Try it ::
Beneath this instruction is a block of data; output from it exactly the lines that run from the one containing "row Устинова Алена" through the one containing "Total | word_presentation.started: 90.37", inclusive.

Before-and-after change data:
++++++++

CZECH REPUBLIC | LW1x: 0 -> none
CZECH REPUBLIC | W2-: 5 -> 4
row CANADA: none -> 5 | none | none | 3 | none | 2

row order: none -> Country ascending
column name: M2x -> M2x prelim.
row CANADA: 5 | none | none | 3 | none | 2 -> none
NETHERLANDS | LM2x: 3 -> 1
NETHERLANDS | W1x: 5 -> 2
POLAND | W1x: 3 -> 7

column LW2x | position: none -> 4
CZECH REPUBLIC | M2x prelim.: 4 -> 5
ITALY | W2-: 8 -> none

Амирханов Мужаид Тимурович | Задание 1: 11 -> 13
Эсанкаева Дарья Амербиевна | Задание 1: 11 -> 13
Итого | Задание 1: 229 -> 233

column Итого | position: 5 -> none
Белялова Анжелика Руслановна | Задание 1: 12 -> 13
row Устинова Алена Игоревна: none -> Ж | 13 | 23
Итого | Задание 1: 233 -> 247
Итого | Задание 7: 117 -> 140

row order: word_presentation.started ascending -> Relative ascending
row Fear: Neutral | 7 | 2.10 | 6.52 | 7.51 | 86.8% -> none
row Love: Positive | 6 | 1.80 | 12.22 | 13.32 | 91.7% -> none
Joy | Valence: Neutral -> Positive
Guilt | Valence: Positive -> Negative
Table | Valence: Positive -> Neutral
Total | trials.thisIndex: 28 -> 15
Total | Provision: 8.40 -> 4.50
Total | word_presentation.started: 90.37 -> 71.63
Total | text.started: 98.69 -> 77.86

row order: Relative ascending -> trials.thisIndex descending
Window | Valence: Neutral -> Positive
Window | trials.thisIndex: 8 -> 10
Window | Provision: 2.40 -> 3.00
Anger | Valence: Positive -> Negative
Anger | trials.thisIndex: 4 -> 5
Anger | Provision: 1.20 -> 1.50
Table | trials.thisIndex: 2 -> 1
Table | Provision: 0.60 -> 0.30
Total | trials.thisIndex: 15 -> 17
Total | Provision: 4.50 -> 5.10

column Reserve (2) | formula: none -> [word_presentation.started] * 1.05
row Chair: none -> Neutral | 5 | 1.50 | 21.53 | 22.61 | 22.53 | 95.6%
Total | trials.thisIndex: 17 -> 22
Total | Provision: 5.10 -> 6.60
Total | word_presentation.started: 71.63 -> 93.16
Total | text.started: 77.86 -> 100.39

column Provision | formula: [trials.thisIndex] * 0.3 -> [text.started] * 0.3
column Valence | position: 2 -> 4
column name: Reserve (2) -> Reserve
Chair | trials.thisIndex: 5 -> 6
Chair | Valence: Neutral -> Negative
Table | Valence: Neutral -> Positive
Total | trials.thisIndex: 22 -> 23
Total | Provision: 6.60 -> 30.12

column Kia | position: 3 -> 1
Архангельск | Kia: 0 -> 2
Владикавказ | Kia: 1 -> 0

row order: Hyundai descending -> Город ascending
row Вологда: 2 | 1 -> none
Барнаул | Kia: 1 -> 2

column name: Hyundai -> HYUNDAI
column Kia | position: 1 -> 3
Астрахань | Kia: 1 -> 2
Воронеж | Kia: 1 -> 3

++++++++

Exercise output ::
row Устинова Алена Игоревна: none -> Ж | 13 | 23
Итого | Задание 1: 233 -> 247
Итого | Задание 7: 117 -> 140

row order: word_presentation.started ascending -> Relative ascending
row Fear: Neutral | 7 | 2.10 | 6.52 | 7.51 | 86.8% -> none
row Love: Positive | 6 | 1.80 | 12.22 | 13.32 | 91.7% -> none
Joy | Valence: Neutral -> Positive
Guilt | Valence: Positive -> Negative
Table | Valence: Positive -> Neutral
Total | trials.thisIndex: 28 -> 15
Total | Provision: 8.40 -> 4.50
Total | word_presentation.started: 90.37 -> 71.63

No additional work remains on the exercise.